### Problem details
Only some lines are wanted. Transcribe, exactly, the lines below from the line with "tauchten in der</div>" up to and including the line with "von Tennessee Williams.</div>".

### Records to use

┄┄┄┄┄┄┄┄┄┄┄┄┄┄┄┄┄┄┄┄

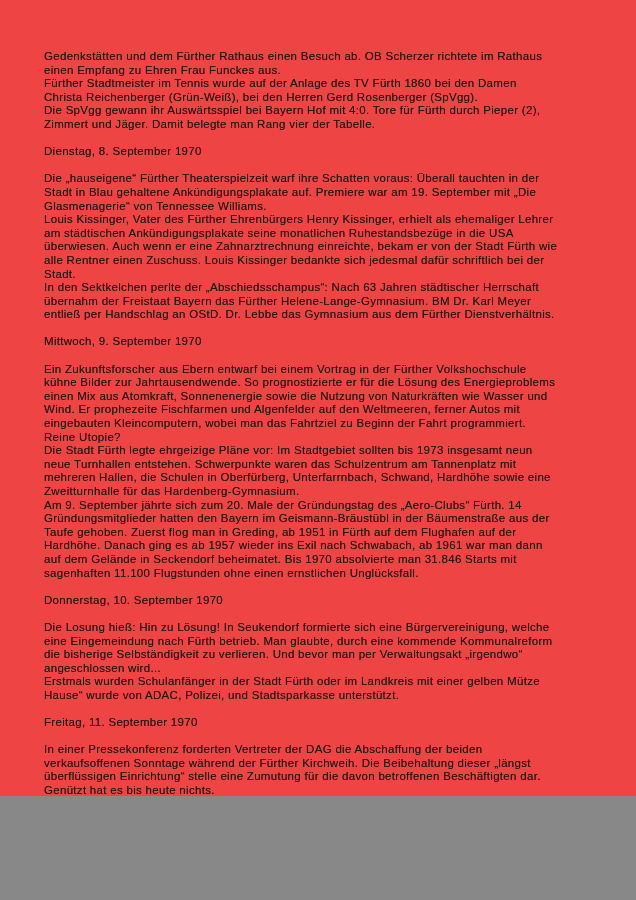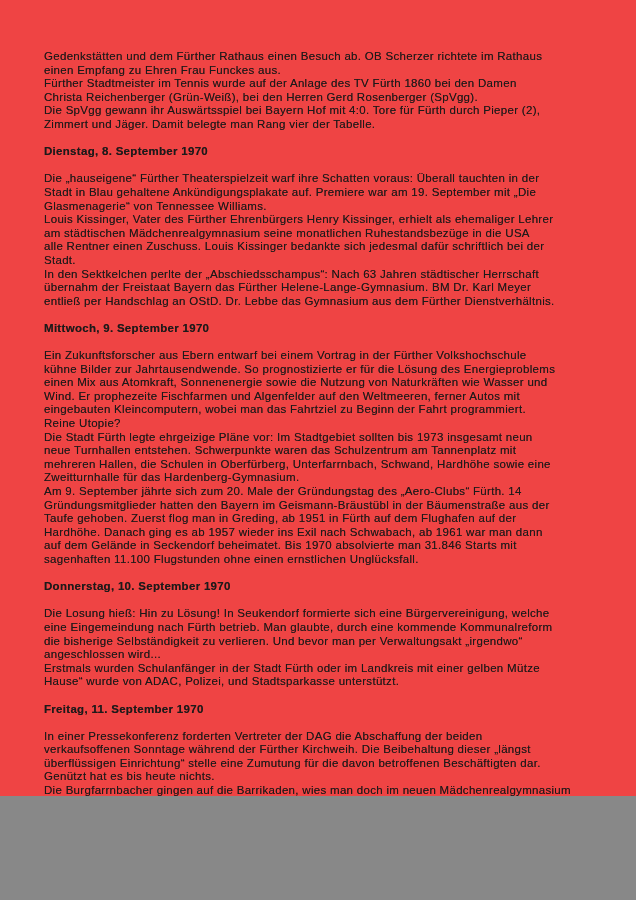--- a/index.html
+++ b/index.html
@@ -17,21 +17,21 @@
     left: 44px;
     top: 50px;
     width: 552px;
     font-size: 11.5px;
     line-height: 13.6px;
     letter-spacing: 0.3px;
     color: #1b1b1b;
     text-shadow: 0 0 0.4px rgba(0,0,0,0.5);
   }
   .block + .block { margin-top: 13.6px; }
-  .block.heading .line { font-weight: bold; }
+  .block.heading .line { font-weight: normal; }
   .line { white-space: nowrap; }
   .page-number {
     position: absolute;
     left: 0;
     right: 0;
     top: 825px;
     text-align: center;
     font-family: "Liberation Serif", serif;
     font-size: 16px;
     color: #2b2b2b;
@@ -51,21 +51,22 @@
         <div class="line">Zimmert und Jäger. Damit belegte man Rang vier der Tabelle.</div>
       </div>
       <div class="block heading">
         <div class="line">Dienstag, 8. September 1970</div>
       </div>
       <div class="block paragraph">
         <div class="line">Die „hauseigene“ Fürther Theaterspielzeit warf ihre Schatten voraus: Überall tauchten in der</div>
         <div class="line">Stadt in Blau gehaltene Ankündigungsplakate auf. Premiere war am 19. September mit „Die</div>
         <div class="line">Glasmenagerie“ von Tennessee Williams.</div>
         <div class="line">Louis Kissinger, Vater des Fürther Ehrenbürgers Henry Kissinger, erhielt als ehemaliger Lehrer</div>
-        <div class="line">am städtischen Mädchenrealgymnasium seine monatlichen Ruhestandsbezüge in die USA</div>
+        <div class="line">am städtischen Ankündigungsplakate seine monatlichen Ruhestandsbezüge in die USA</div>
+        <div class="line">überwiesen. Auch wenn er eine Zahnarztrechnung einreichte, bekam er von der Stadt Fürth wie</div>
         <div class="line">alle Rentner einen Zuschuss. Louis Kissinger bedankte sich jedesmal dafür schriftlich bei der</div>
         <div class="line">Stadt.</div>
         <div class="line">In den Sektkelchen perlte der „Abschiedsschampus“: Nach 63 Jahren städtischer Herrschaft</div>
         <div class="line">übernahm der Freistaat Bayern das Fürther Helene-Lange-Gymnasium. BM Dr. Karl Meyer</div>
         <div class="line">entließ per Handschlag an OStD. Dr. Lebbe das Gymnasium aus dem Fürther Dienstverhältnis.</div>
       </div>
       <div class="block heading">
         <div class="line">Mittwoch, 9. September 1970</div>
       </div>
       <div class="block paragraph">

┄┄┄┄┄┄┄┄┄┄┄┄┄┄┄┄┄┄┄┄

### Problem solution
         <div class="line">Die „hauseigene“ Fürther Theaterspielzeit warf ihre Schatten voraus: Überall tauchten in der</div>
         <div class="line">Stadt in Blau gehaltene Ankündigungsplakate auf. Premiere war am 19. September mit „Die</div>
         <div class="line">Glasmenagerie“ von Tennessee Williams.</div>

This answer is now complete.